Antonio Melo Salazar
Tomado de: La Editorial.com.co con autoprización del autor
El imperio español pasó de manos de los Habsburgo a los Borbones y en ese tránsito resultaba impostergable implantar reformas de toda índole, entre ellas, los derechos y el trato para con los habitantes de las tierras conquistadas a través de la violencia física, espiritual y cultural, que se tradujo en millones de muertos y la destrucción de varias civilizaciones.
Entre las muchas reformas se resaltan las llamadas Leyes de Burgos, que reconocían el concepto de propiedad colectiva de la tierra entre las comunidades indígenas, para lo cual fueron establecidos los resguardos; la abolición de los terrazgos y la supresión de las diversas formas de esclavitud y trabajo obligatorio no remunerado existentes, así como el reconocimiento de los derechos de ciudadanía de los miembros de las comunidades originarias. Por supuesto, que el proceso tomó (¿ha tomado?) siglos.

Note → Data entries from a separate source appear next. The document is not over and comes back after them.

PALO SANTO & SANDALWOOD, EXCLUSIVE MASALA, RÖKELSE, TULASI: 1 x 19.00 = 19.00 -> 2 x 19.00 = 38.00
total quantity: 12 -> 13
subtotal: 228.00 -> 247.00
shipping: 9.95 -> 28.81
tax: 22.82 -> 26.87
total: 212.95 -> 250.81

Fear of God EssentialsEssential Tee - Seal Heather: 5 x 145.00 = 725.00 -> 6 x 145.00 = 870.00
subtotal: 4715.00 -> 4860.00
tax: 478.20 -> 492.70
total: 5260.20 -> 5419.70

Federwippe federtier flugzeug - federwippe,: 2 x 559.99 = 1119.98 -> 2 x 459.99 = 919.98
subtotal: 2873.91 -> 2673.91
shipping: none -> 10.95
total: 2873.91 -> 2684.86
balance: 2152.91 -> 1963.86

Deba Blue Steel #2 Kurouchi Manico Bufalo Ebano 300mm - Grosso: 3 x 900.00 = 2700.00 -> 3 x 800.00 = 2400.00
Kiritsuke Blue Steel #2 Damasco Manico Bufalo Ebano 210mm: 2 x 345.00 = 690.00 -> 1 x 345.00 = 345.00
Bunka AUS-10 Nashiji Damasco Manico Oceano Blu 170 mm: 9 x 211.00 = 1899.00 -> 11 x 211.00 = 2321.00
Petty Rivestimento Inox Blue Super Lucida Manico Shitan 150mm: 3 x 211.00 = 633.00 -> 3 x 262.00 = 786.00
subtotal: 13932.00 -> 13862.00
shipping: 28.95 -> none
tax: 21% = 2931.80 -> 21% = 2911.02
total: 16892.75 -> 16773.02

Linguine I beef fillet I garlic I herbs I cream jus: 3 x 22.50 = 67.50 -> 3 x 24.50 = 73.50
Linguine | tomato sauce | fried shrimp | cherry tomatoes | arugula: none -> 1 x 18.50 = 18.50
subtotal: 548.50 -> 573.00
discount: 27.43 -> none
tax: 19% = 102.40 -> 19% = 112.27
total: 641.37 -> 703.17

En tal acomodamiento se sucedió el proceso de independencia y la creación de la República de Colombia.
Los resguardos adquirieron enorme significación en los albores de la república cuando la primordial fuente de recursos de los gobiernos la constituía la propiedad de la tierra, asunto que se potenció- en el caso de los resguardos, ejidos y baldíos– sobre todo por los que se situaban en las cercanías de las ciudades más importantes como era el caso de Popayán.
Toda la perorata anterior para ubicar al lector en la que, parece, habrá de ser el centro de contradicciónde los principales contendores en la disputa en las urnas por la presidencia.
Resulta que las tierras de los resguardos habían adquirido un atractivo enorme por su feracidad y estratégica cercanía con Popayán y vecindad con las de connotados terratenientes, entre los que se destacaba el más poderoso de ellos: Ignacio Muñoz, quien muy pronto, inició una confrontación radical con comunidades indígenas, particularmente la etnia Nasa y su más destacado líder: Manuel Quintín Lame Chantre.
La controversia se definió con la pérdida de las tierras por la comunidad indígena, la migración masiva de los Nasa al Tolima y una prolongada persecución en la que Lame fue encarcelado en más de cien oportunidades.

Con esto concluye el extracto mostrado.